◆ **Listed records**
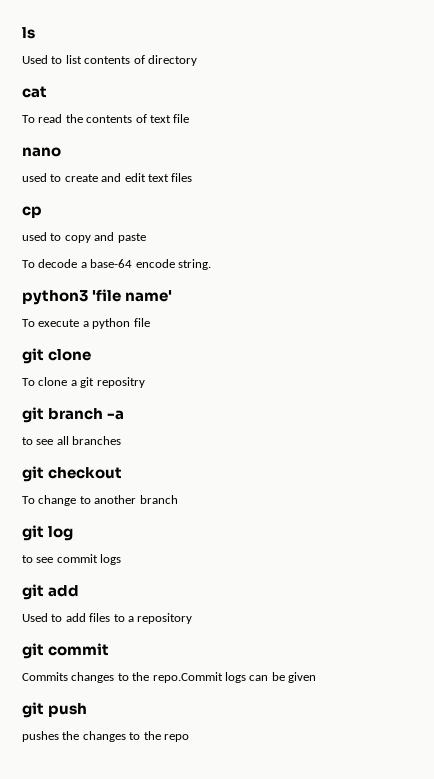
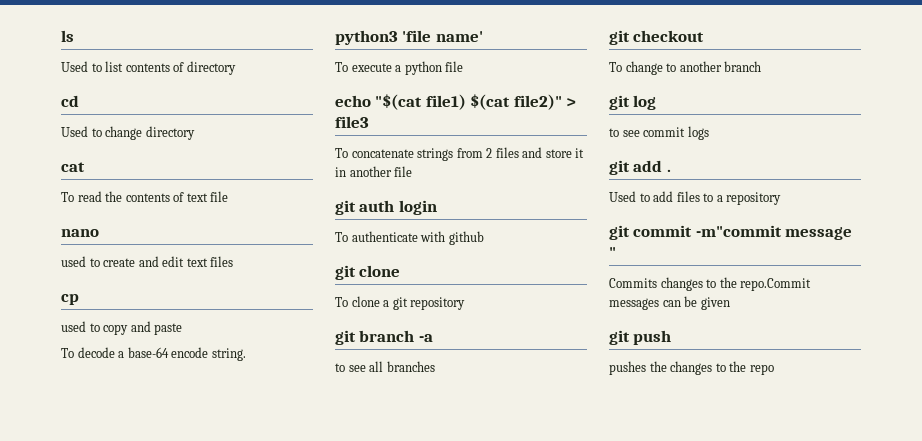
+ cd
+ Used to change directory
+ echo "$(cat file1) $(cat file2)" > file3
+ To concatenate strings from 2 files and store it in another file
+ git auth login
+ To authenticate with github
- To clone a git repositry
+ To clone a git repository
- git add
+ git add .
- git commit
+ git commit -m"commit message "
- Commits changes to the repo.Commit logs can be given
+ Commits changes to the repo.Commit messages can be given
* * *
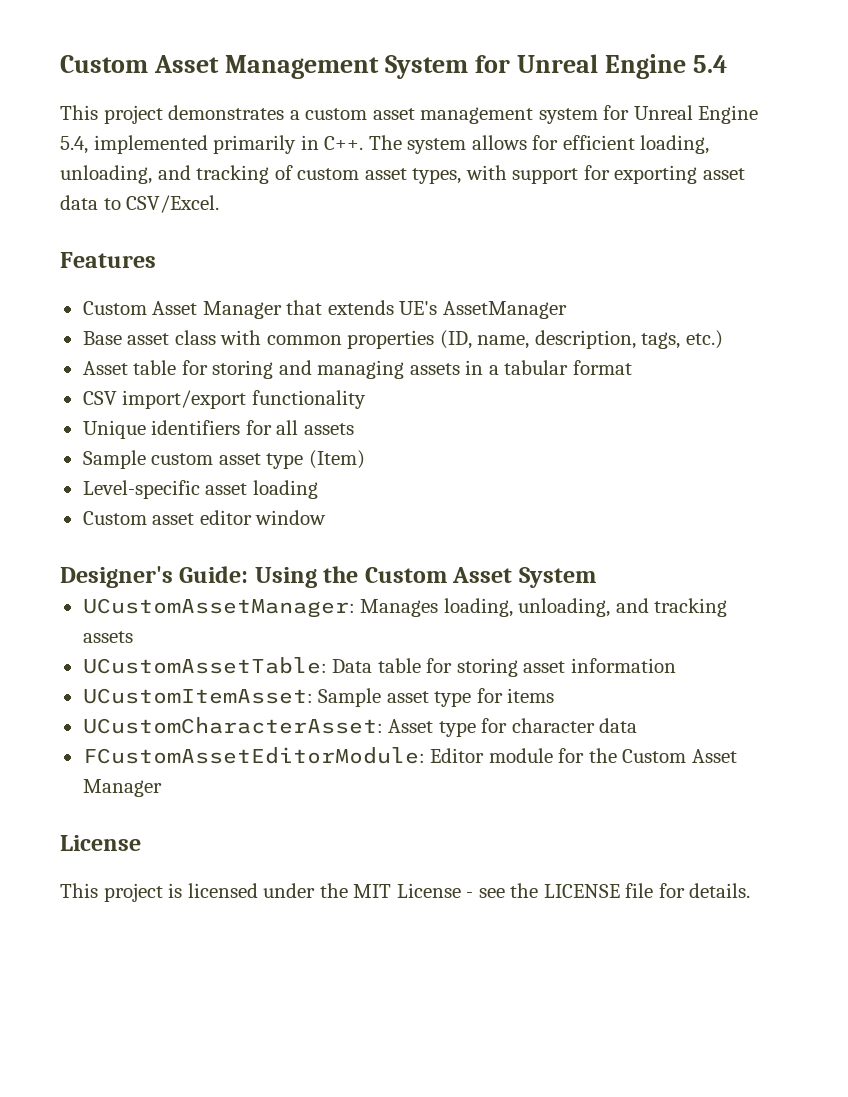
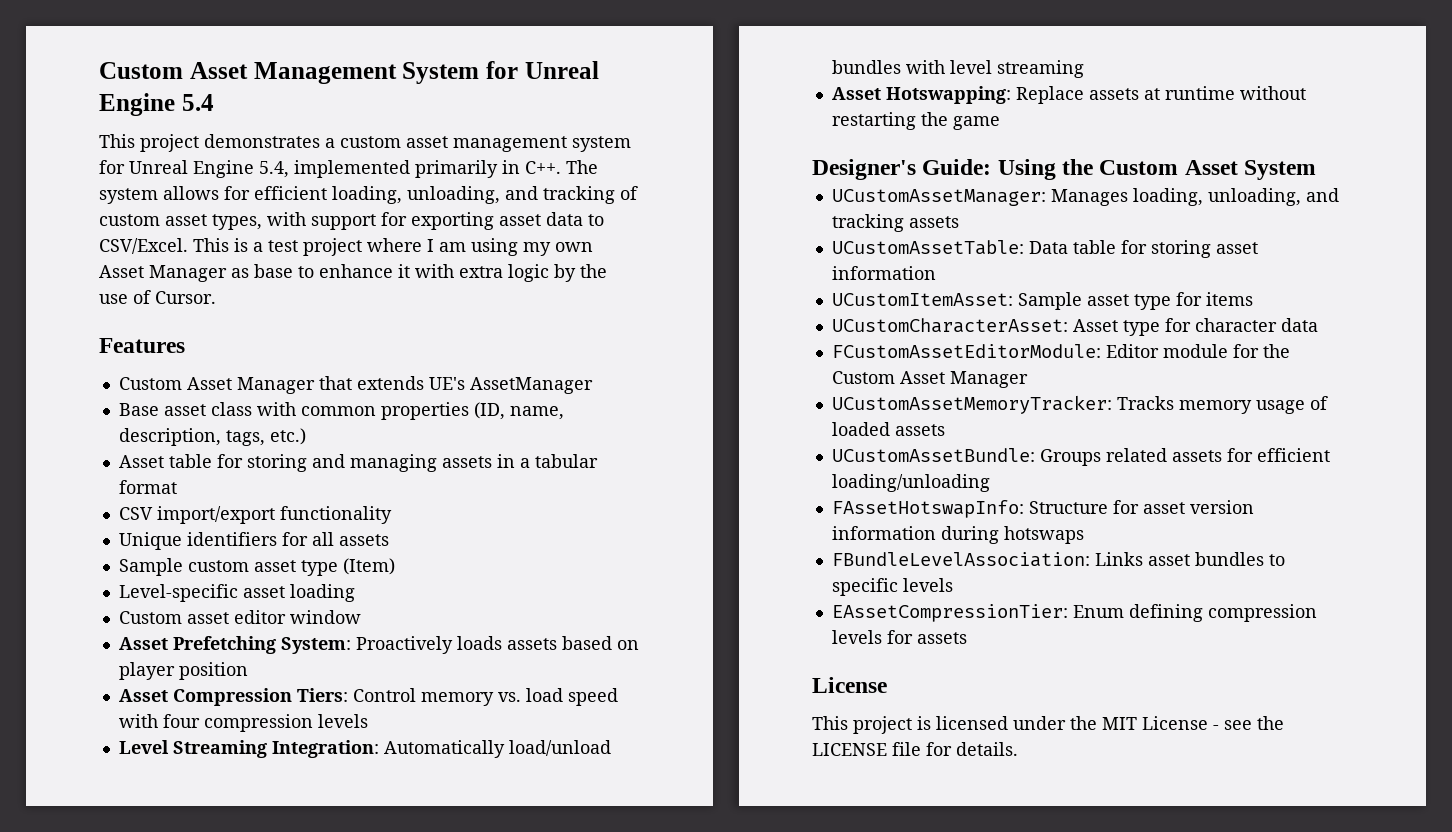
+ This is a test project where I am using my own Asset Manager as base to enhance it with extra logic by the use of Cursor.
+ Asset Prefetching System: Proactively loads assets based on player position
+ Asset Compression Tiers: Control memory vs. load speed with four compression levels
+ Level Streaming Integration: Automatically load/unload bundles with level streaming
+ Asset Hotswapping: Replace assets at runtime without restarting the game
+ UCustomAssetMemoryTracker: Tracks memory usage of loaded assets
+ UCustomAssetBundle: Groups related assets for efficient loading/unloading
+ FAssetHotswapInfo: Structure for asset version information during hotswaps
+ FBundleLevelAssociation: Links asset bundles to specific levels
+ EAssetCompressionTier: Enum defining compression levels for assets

◆ **Task directions**
Where a line above contains the word "Commits", show that line.

◆ **Task answer**
- Commits changes to the repo.Commit logs can be given
+ Commits changes to the repo.Commit messages can be given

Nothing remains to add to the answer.